*EXERCISE GOAL:*
Word for word, restate all of the entries.

(RECORDS PROVIDED)

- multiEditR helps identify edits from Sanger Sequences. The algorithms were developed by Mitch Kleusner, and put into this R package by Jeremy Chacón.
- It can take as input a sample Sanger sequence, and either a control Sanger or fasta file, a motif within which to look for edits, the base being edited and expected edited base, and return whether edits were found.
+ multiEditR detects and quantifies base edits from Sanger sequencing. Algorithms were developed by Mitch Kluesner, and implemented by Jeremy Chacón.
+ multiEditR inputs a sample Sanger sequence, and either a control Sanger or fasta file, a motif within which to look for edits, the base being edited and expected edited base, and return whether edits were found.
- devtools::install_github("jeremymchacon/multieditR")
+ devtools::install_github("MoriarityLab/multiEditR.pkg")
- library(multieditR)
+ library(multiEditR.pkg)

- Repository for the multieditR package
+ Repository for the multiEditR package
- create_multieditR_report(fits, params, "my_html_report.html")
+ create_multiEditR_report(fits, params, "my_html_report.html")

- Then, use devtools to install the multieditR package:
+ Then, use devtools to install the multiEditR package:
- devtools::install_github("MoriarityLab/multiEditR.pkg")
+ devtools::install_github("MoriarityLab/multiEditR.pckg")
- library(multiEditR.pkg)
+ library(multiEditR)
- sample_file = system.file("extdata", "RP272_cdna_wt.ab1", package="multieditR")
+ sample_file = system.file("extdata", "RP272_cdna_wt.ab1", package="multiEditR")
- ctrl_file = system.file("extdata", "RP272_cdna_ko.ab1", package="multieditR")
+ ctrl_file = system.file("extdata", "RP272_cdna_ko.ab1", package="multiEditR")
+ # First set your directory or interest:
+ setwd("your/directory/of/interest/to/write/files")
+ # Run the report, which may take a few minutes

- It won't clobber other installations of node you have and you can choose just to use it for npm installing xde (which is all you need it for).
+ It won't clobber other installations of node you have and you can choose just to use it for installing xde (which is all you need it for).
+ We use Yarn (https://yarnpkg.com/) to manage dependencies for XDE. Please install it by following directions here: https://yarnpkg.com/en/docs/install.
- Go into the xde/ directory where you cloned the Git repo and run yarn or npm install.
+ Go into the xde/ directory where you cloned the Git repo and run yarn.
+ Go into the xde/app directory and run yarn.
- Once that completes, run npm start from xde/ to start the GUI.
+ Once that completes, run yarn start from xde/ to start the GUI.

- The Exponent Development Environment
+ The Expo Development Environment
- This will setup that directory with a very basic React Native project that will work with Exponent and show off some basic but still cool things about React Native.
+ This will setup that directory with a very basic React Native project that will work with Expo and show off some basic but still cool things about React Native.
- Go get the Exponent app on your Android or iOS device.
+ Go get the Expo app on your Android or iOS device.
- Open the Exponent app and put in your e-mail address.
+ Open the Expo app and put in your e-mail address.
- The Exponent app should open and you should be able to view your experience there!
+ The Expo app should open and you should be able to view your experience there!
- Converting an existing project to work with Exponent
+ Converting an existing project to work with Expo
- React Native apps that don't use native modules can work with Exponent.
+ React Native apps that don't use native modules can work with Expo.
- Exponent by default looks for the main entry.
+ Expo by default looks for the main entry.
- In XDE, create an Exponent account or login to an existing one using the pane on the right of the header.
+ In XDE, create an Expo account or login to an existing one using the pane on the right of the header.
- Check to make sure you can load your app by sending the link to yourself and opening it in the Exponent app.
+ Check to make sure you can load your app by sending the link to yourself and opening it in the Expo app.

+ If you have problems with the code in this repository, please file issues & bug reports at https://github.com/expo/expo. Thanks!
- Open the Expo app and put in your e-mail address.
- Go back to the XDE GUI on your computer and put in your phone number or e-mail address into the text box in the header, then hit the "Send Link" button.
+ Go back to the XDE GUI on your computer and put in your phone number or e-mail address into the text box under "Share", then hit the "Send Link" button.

(End RECORDS PROVIDED)

*EXERCISE RESULT:*
- multiEditR helps identify edits from Sanger Sequences. The algorithms were developed by Mitch Kleusner, and put into this R package by Jeremy Chacón.
- It can take as input a sample Sanger sequence, and either a control Sanger or fasta file, a motif within which to look for edits, the base being edited and expected edited base, and return whether edits were found.
+ multiEditR detects and quantifies base edits from Sanger sequencing. Algorithms were developed by Mitch Kluesner, and implemented by Jeremy Chacón.
+ multiEditR inputs a sample Sanger sequence, and either a control Sanger or fasta file, a motif within which to look for edits, the base being edited and expected edited base, and return whether edits were found.
- devtools::install_github("jeremymchacon/multieditR")
+ devtools::install_github("MoriarityLab/multiEditR.pkg")
- library(multieditR)
+ library(multiEditR.pkg)

- Repository for the multieditR package
+ Repository for the multiEditR package
- create_multieditR_report(fits, params, "my_html_report.html")
+ create_multiEditR_report(fits, params, "my_html_report.html")

- Then, use devtools to install the multieditR package:
+ Then, use devtools to install the multiEditR package:
- devtools::install_github("MoriarityLab/multiEditR.pkg")
+ devtools::install_github("MoriarityLab/multiEditR.pckg")
- library(multiEditR.pkg)
+ library(multiEditR)
- sample_file = system.file("extdata", "RP272_cdna_wt.ab1", package="multieditR")
+ sample_file = system.file("extdata", "RP272_cdna_wt.ab1", package="multiEditR")
- ctrl_file = system.file("extdata", "RP272_cdna_ko.ab1", package="multieditR")
+ ctrl_file = system.file("extdata", "RP272_cdna_ko.ab1", package="multiEditR")
+ # First set your directory or interest:
+ setwd("your/directory/of/interest/to/write/files")
+ # Run the report, which may take a few minutes

- It won't clobber other installations of node you have and you can choose just to use it for npm installing xde (which is all you need it for).
+ It won't clobber other installations of node you have and you can choose just to use it for installing xde (which is all you need it for).
+ We use Yarn (https://yarnpkg.com/) to manage dependencies for XDE. Please install it by following directions here: https://yarnpkg.com/en/docs/install.
- Go into the xde/ directory where you cloned the Git repo and run yarn or npm install.
+ Go into the xde/ directory where you cloned the Git repo and run yarn.
+ Go into the xde/app directory and run yarn.
- Once that completes, run npm start from xde/ to start the GUI.
+ Once that completes, run yarn start from xde/ to start the GUI.

- The Exponent Development Environment
+ The Expo Development Environment
- This will setup that directory with a very basic React Native project that will work with Exponent and show off some basic but still cool things about React Native.
+ This will setup that directory with a very basic React Native project that will work with Expo and show off some basic but still cool things about React Native.
- Go get the Exponent app on your Android or iOS device.
+ Go get the Expo app on your Android or iOS device.
- Open the Exponent app and put in your e-mail address.
+ Open the Expo app and put in your e-mail address.
- The Exponent app should open and you should be able to view your experience there!
+ The Expo app should open and you should be able to view your experience there!
- Converting an existing project to work with Exponent
+ Converting an existing project to work with Expo
- React Native apps that don't use native modules can work with Exponent.
+ React Native apps that don't use native modules can work with Expo.
- Exponent by default looks for the main entry.
+ Expo by default looks for the main entry.
- In XDE, create an Exponent account or login to an existing one using the pane on the right of the header.
+ In XDE, create an Expo account or login to an existing one using the pane on the right of the header.
- Check to make sure you can load your app by sending the link to yourself and opening it in the Exponent app.
+ Check to make sure you can load your app by sending the link to yourself and opening it in the Expo app.

+ If you have problems with the code in this repository, please file issues & bug reports at https://github.com/expo/expo. Thanks!
- Open the Expo app and put in your e-mail address.
- Go back to the XDE GUI on your computer and put in your phone number or e-mail address into the text box in the header, then hit the "Send Link" button.
+ Go back to the XDE GUI on your computer and put in your phone number or e-mail address into the text box under "Share", then hit the "Send Link" button.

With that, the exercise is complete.